The deep, white layer of frost on the 10th January covered almost everything that I might see and write about, but it couldn’t help revealing something. In a narrow line along the shelf at the back of our conservatory were some small, delicate canine prints. I can’t always distinguish a fox print from a dog print, but there was no mistaking these; narrow pads with the side toes set well back and the registration blurred from the hair between the toes. What a fox was doing round there I don’t know but round there it had most definitely been.
I still haven’t worked out the foxes in our garden. I’d always assumed that they commute in from out of town, taking their chances on crossing Salters Lane, but 2025 turned into the year of the fox, which had me questioning that. In January a pair of them spent the afternoon basking in the sunshine on the allotments at the back of our house. They disappeared after that until April when just the vixen appeared. She was grey and tatty with paps that appeared large enough to require the services of a milkmaid. She was there every day, at all times of the day and we would often look at each other in a rather blasé way from opposite ends of the allotment. For a couple of months she was carrying a very nasty limp, so I figured that her cubs must be hidden somewhere nearby but I never did find the earth, despite checking under all the sheds on the allotments.

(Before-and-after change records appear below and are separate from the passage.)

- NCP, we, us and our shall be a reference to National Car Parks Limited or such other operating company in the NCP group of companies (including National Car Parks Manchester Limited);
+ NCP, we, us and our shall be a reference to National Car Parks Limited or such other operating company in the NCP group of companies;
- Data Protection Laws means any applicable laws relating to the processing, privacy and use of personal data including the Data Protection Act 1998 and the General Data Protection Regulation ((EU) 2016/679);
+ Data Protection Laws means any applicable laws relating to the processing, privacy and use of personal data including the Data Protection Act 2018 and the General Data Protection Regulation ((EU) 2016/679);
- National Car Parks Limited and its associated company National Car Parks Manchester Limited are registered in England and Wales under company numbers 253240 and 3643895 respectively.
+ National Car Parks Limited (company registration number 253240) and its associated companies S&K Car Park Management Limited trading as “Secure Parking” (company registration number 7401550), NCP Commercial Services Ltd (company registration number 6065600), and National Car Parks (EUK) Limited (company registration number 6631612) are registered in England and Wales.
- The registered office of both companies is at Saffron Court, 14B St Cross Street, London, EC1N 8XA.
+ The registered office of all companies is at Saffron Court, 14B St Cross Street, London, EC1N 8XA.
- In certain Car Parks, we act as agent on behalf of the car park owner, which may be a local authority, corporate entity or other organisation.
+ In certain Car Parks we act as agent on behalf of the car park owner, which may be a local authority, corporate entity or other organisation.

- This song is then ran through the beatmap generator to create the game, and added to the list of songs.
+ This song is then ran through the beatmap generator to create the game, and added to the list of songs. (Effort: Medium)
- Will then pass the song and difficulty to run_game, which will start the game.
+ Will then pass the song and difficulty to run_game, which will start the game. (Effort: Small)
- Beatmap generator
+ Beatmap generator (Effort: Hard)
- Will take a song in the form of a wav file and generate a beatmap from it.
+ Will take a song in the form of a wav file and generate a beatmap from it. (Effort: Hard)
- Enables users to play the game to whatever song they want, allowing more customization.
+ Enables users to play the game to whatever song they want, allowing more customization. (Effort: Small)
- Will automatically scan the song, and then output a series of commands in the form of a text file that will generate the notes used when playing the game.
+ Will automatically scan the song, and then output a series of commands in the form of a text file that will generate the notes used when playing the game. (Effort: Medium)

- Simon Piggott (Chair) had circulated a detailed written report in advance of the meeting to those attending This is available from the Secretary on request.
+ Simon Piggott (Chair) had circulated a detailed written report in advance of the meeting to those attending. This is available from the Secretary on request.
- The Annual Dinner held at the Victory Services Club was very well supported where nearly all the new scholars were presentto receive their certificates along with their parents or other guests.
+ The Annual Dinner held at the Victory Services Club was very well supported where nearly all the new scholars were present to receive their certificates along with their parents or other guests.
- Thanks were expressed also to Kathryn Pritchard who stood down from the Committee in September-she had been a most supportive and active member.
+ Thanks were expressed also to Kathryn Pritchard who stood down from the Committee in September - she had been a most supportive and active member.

We never saw any cubs either and as her paps shrunk we assumed that she had lost them. Then, in June, a fox appeared that I casually assumed from its size was her, until I noticed the slightly more rounded muzzle and the shiny, freshly unwrapped coat. The next morning the female was asleep in the sun in the next garden, “the cheek of it”, as my neighbour put it. I rattled the cat biscuit box but she was in no hurry to stir, though a little later both mother and cub were in our garden eating peanuts and cat biscuits. Or at least the mother was; the cub was trying its best to eat the garden gnome.
Despite having recovered from its limp, the female disappeared a month later. The cub still came round and graduated from gnomes to cat biscuits but it no longer came in the day and soon I couldn’t tell if the fox on the trail camera was it or some other. I have no idea what happened to the vixen; there was never any tell-tale red fur on nearby roads and if she had died on the allotments or nearby gardens then the smell could hardly have gone unnoticed. Even so, a fox that lives beyond its second birthday is a lucky fox so I don’t imagine that I will see her again, but she had brought up at least one heir. I’m no wiser then as to whether we have resident foxes or just visitors or how many of either, but the plant pot with the defrosted Walls’ sausage underneath gets turned over every night, so I know we still have foxes.